Il n’existe en principe aucune disposition imposant des délais au créancier poursuivant. Il existe cependant certaines restrictions temporelles, mais il s’agit d’échéances avant lesquelles certains actes spécifiques ne peuvent être valablement accomplis plutôt que de délais contraignants. En outre, ces dispositions ne fixent pas directement de délai au-delà duquel le requérant ne peut plus agir. La disposition en vertu de laquelle certains actes particuliers doivent être accomplis dans un certain délai après la saisie ou avant une vente aux enchères ne modifie pas le fondement du système. Il existe uniquement, afin d’empêcher tout retard excessif de la procédure, un délai ultime d’une année au terme duquel ni la saisie ni d’autres actes ne peuvent être exécutés en vertu du même ordre, d’une part, et au terme duquel aucune vente aux enchères ne peut se tenir sur la base d’une saisie qui, en raison de l’expiration de ce délai, a été annulée par décision judiciaire, d’autre part.

4. Y-a-t-il une possibilité de recours contre la décision ordonnant cette mesure?

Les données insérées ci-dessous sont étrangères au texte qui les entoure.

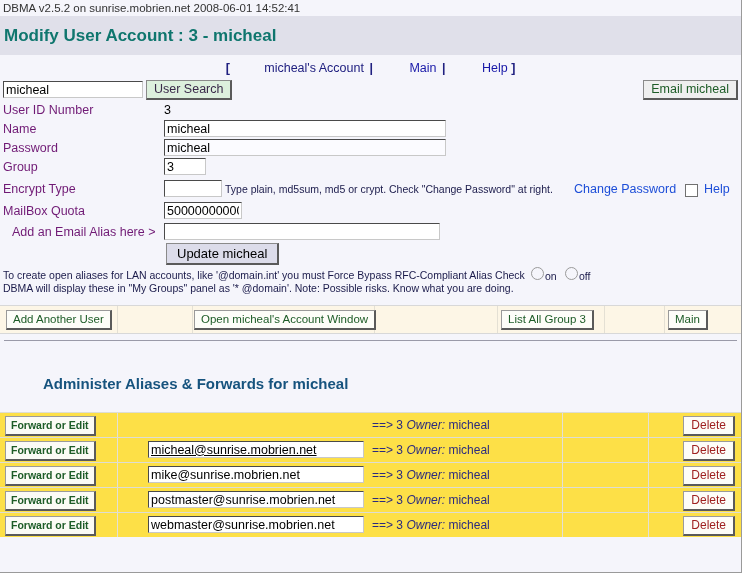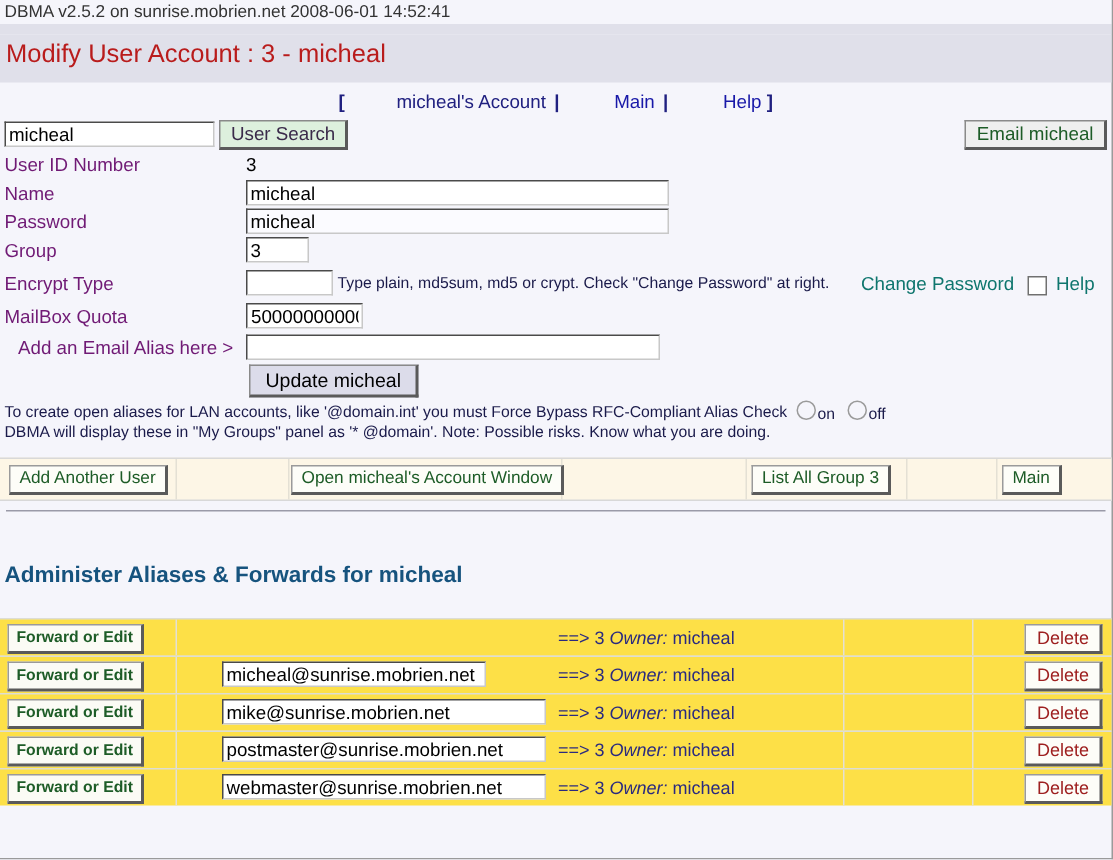--- a/index.html
+++ b/index.html
@@ -48,8 +48,8 @@
   }
   .title-row .title {
     font-size: 17px;
-    font-weight: normal;
-    color: #b91c1c;
+    font-weight: bold;
+    color: #0f766e;
     letter-spacing: 0px;
   }
   .band2 {

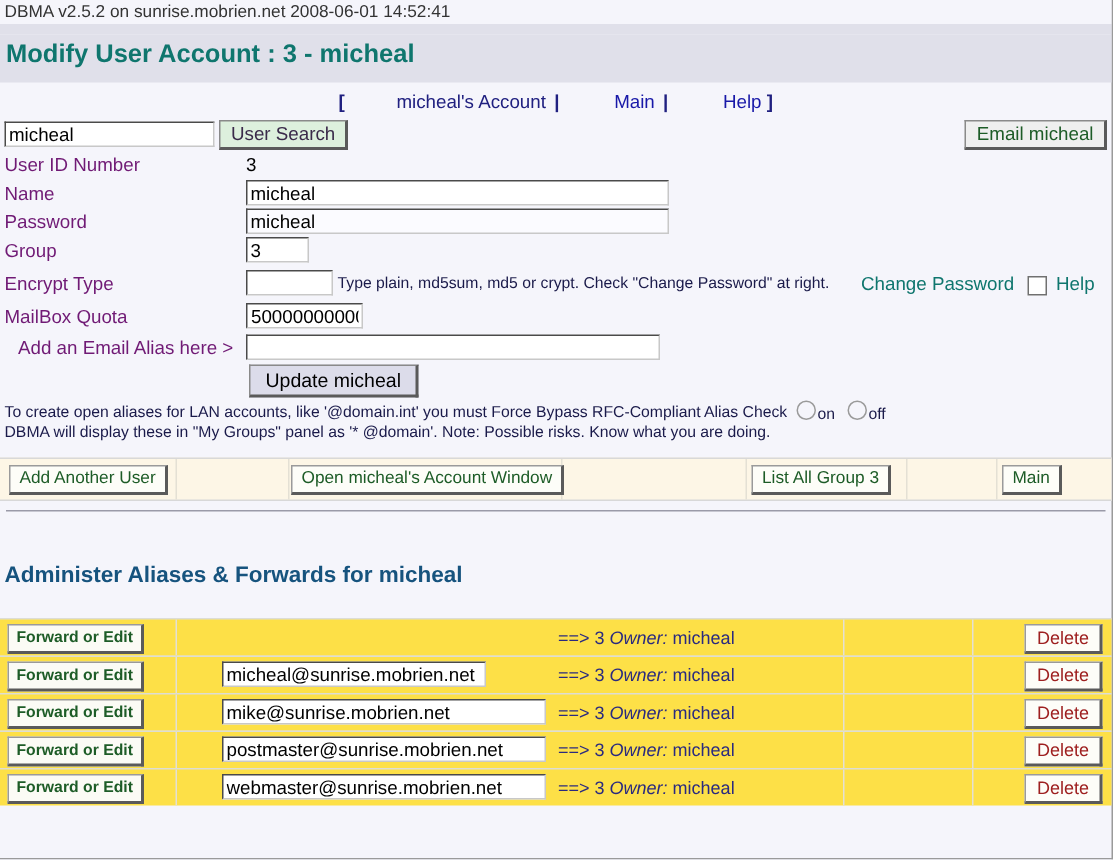--- a/index.html
+++ b/index.html
@@ -191,7 +191,7 @@
   .chg {
     position: absolute;
     font-size: 12.5px;
-    color: #0f766e;
+    color: #1d4ed8;
     white-space: nowrap;
   }
   .cbx {

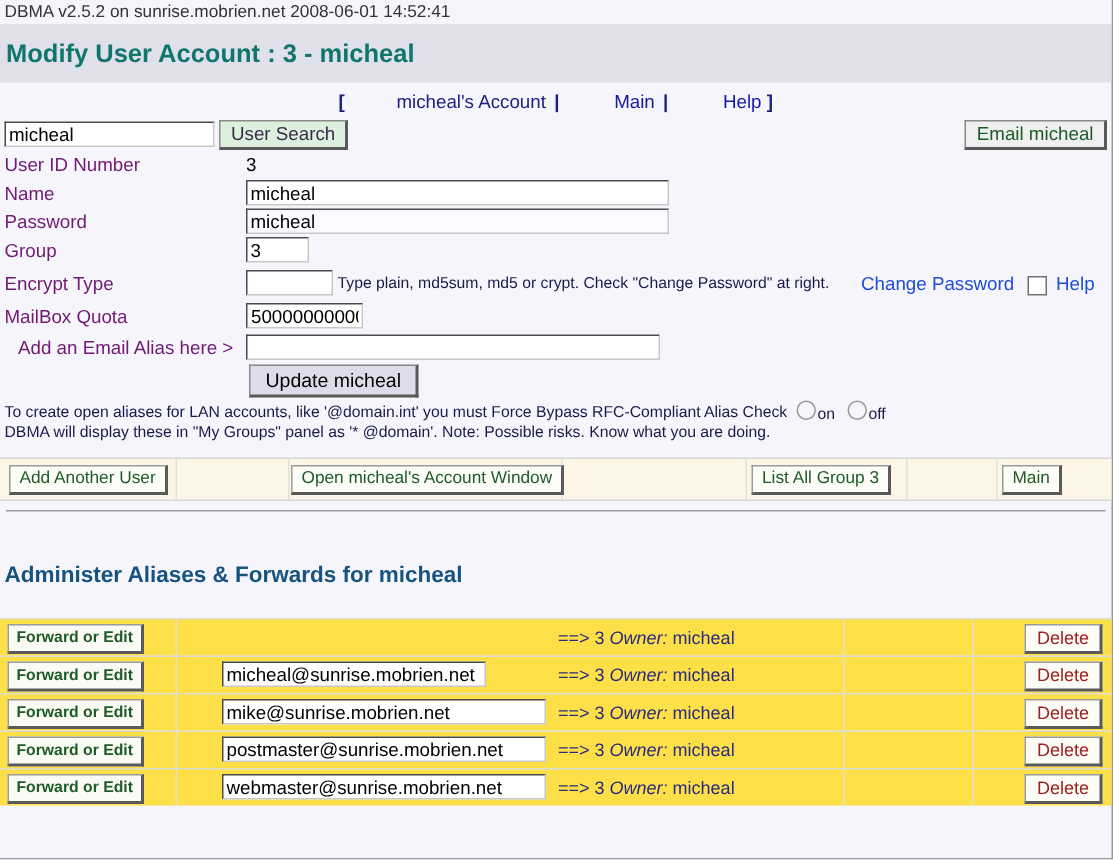--- a/index.html
+++ b/index.html
@@ -357,7 +357,7 @@
 
   <hr class="rule">
 
-  <h2 class="sect" style="margin-top:34px;">Administer Aliases &amp; Forwards for micheal</h2>
+  <h2 class="sect" style="margin-top:34px;margin-left:40px;">Administer Aliases &amp; Forwards for micheal</h2>
 
   <div class="alias-table" style="margin-top:20px;">
 

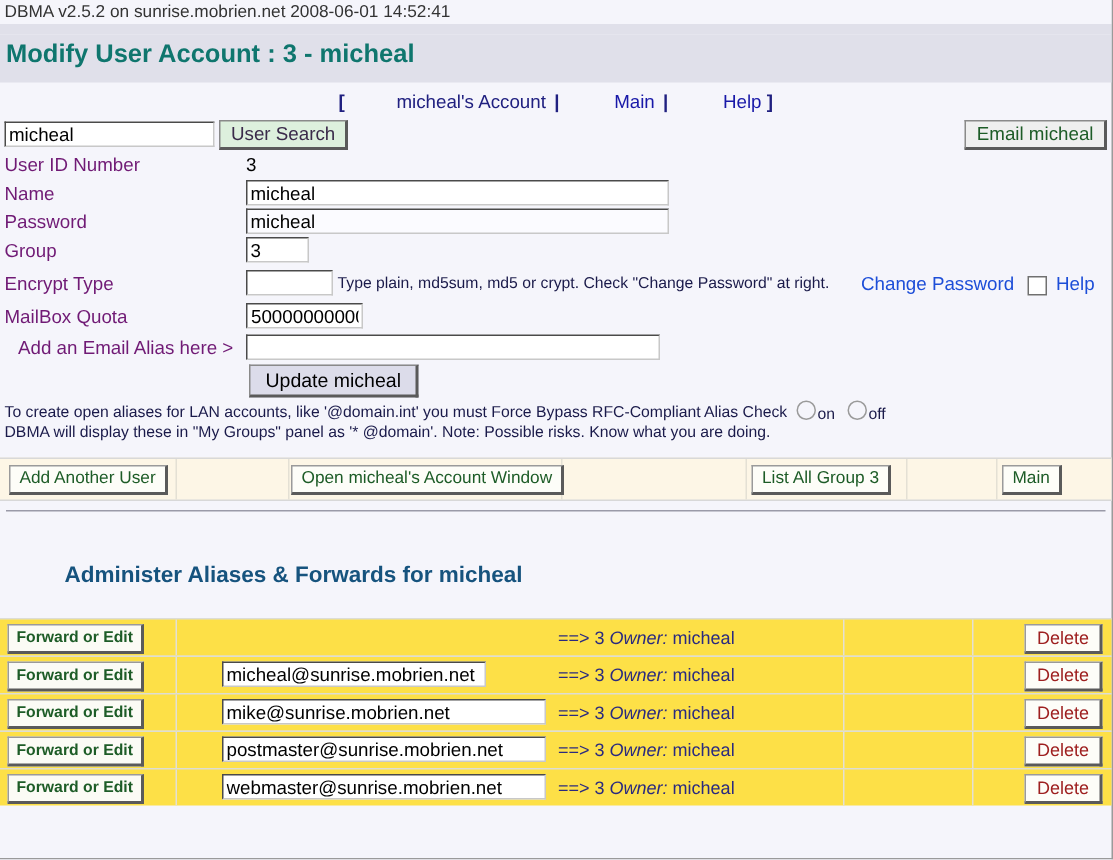--- a/index.html
+++ b/index.html
@@ -379,7 +379,7 @@
       <span class="vline" style="left:562px;"></span>
       <span class="vline" style="left:648px;"></span>
       <button class="btn btn-fwd cell-fwd">Forward or Edit</button>
-      <input class="txt flat cell-inp" style="width: 176px;" value="micheal@sunrise.mobrien.net">
+      <input class="txt flat cell-inp" style="width: 216px; text-decoration: underline;" value="micheal@sunrise.mobrien.net">
       <span class="cell-own">
         <span>==&gt; 3</span>
         <i>Owner:</i>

Le seul recours à l’encontre de la procédure d’exécution forcée est l'opposition qui peut être formée par la personne visée par l’exécution ou par tout créancier de cette dernière ayant un intérêt légitime dans les 15 jours suivant le premier acte d’exécution, dans la mesure où elle concerne la validité du titre ou la procédure précontentieuse. Elle peut être formée jusqu’à l’acte d’exécution final si elle concerne la validité de l’un des actes d’exécution, du premier au dernier. Enfin, ce délai est de six mois après l'accomplissement du dernier acte d’exécution si l'opposition concerne la validité de cet acte. L'opposition peut également être formée par une tierce partie dont le droit sur l’objet de l’exécution contestée est atteint et qui est habilitée à se retourner contre la personne visée par l’exécution sans délai spécifique. Le tribunal compétent est celui du lieu d’exécution, et en particulier la justice de paix, si le titre d’exécution est une décision de cette dernière, et le tribunal d'instance dans tous les autres cas. L'opposition ne suspend pas l’exécution, mais la suspension de la procédure d’exécution peut être ordonnée par décision du tribunal à la demande du requérant, avec ou sans garantie. Cette décision est notifiée aux agents d’exécution, qui ne peuvent accomplir aucun acte d’exécution, sauf si la décision les y habilite spécifiquement.